部屋を出たメリアナが扉の近くで、端末の相手と言い争う様な声が聞こえ、扉を開けたメリアナが少し不機嫌な表情で端末のスピーカーをつける。
『――おーい。聞こえてるか?』
端末から聞こえてくる聞き覚えのある声に、会議室からどよめきが起こる。
「……黒ちゃん。君なの?翔を幼児化させたのも…。円卓にだけ、情報を渡して、戦力拡大と未知の異形への対処を任せたのはッ!何故だぁッ!」
暁が怒りに身を任せ、机を叩きつける。
『……お前は、こう思ってるだろ?――列島内部の状況も良くなった。列島の連携も取れて、戦力さえどうにか五分にすれば…鴉や異形と渡り合えるって……』
黒の問い掛けに沈黙する暁に、黒はまるで、この前の黒とは思えない発言が暁に掛けられた。

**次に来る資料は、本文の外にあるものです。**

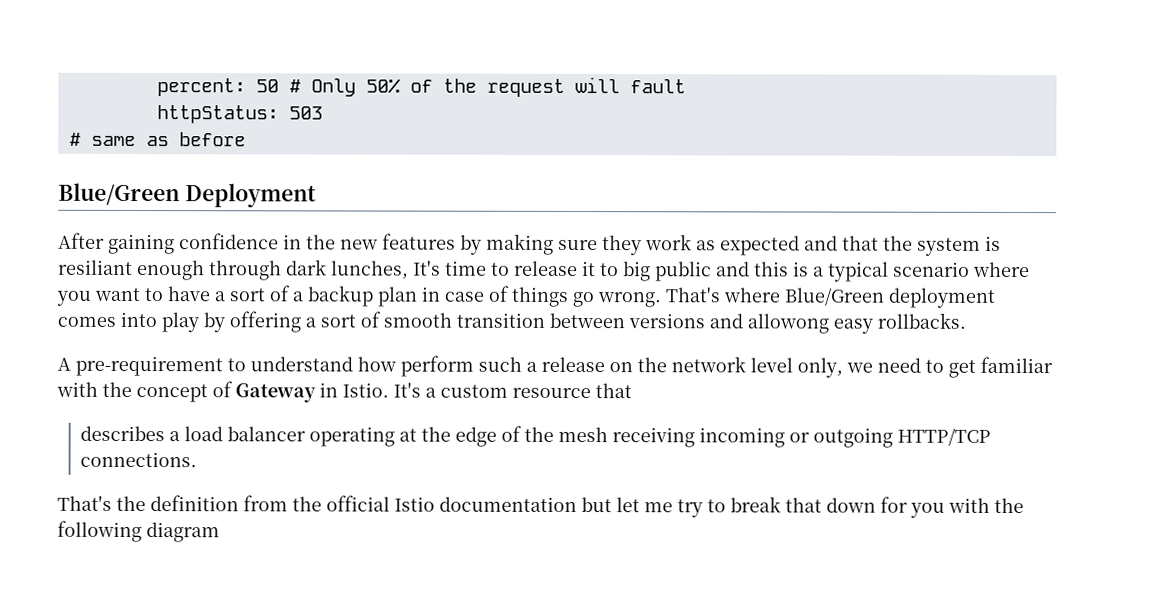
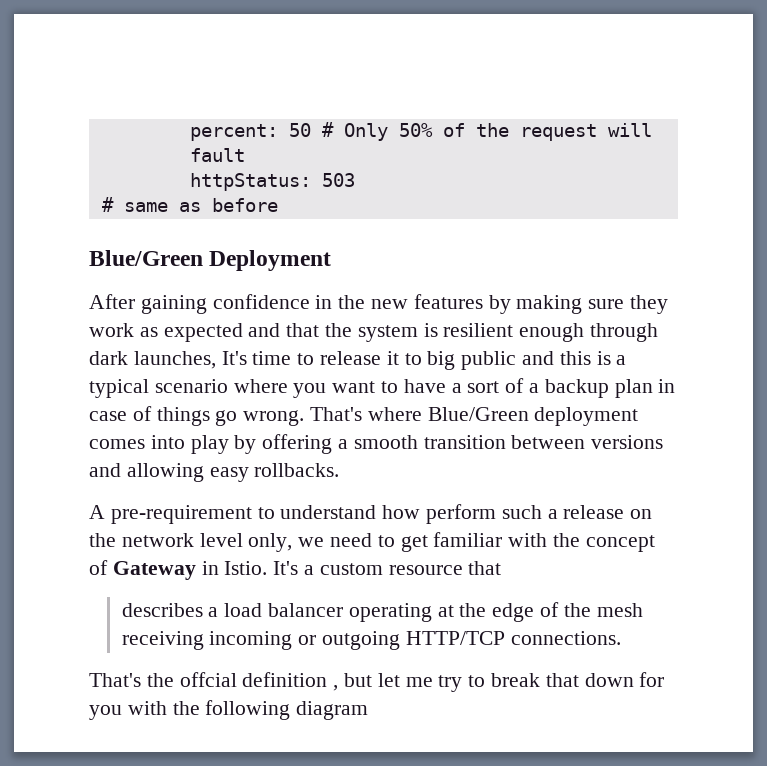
- After gaining confidence in the new features by making sure they work as expected and that the system is resiliant enough through dark lunches, It's time to release it to big public and this is a typical scenario where you want to have a sort of a backup plan in case of things go wrong.
+ After gaining confidence in the new features by making sure they work as expected and that the system is resilient enough through dark launches, It's time to release it to big public and this is a typical scenario where you want to have a sort of a backup plan in case of things go wrong.
- That's where Blue/Green deployment comes into play by offering a sort of smooth transition between versions and allowong easy rollbacks.
+ That's where Blue/Green deployment comes into play by offering a smooth transition between versions and allowing easy rollbacks.
- That's the definition from the official Istio documentation but let me try to break that down for you with the following diagram
+ That's the offcial definition , but let me try to break that down for you with the following diagram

『――きっと、今の翔や俺だけだと五分所か、足元にすら届かないほどアイツらは、力を蓄えた。だからこそ、翔を幼児化させて決戦までの日を伸ばした。お前らだけで、皇帝抜きで戦える様に強くなれ――』
端末の通信が切れ、メリアナが端末をポケットにしまうと、暁は姿勢を正す。
全員の表情が緊張で強ばり、メリアナや薫達の表情もどことなく不安を感じさせる。
鴉との戦いで、最も活躍を期待していた皇帝からの、相手の力の差がありすぎる目を反らしたくなる事実に暁は頭を抱える。
すると、扉が勢い良く開かれ、一同の視線が扉へと集まり視線の先にて立っていた一人の女性が情けなく項垂れた暁達に一喝する。
「――力が足りないなら、集めて鍛えて、強くなれッ!その為に……使える者は全部使う…」
そこには、教え子を探しに一時騎士団から独自に動いていたヴォルティナと幸崎 千歳の二名がボロボロな服装と所々に傷を手当てしたと思われる箇所が酷く目に入る。
そして、その後方には閻魔捜索に向かわせた、ステラ、ローク、綾見の三名の姿が確認される。
そして、そこでようやく気が付いた五人の後ろで、姿を隠した6人目の底知れない魔力と圧倒的な強者のオーラ。
暁以外誰一人として気が付いていないのか、暁が気付いた時には、全員の視線がヴォルティナではなく、自分に向けられていた。
――正確には、暁の背後であった。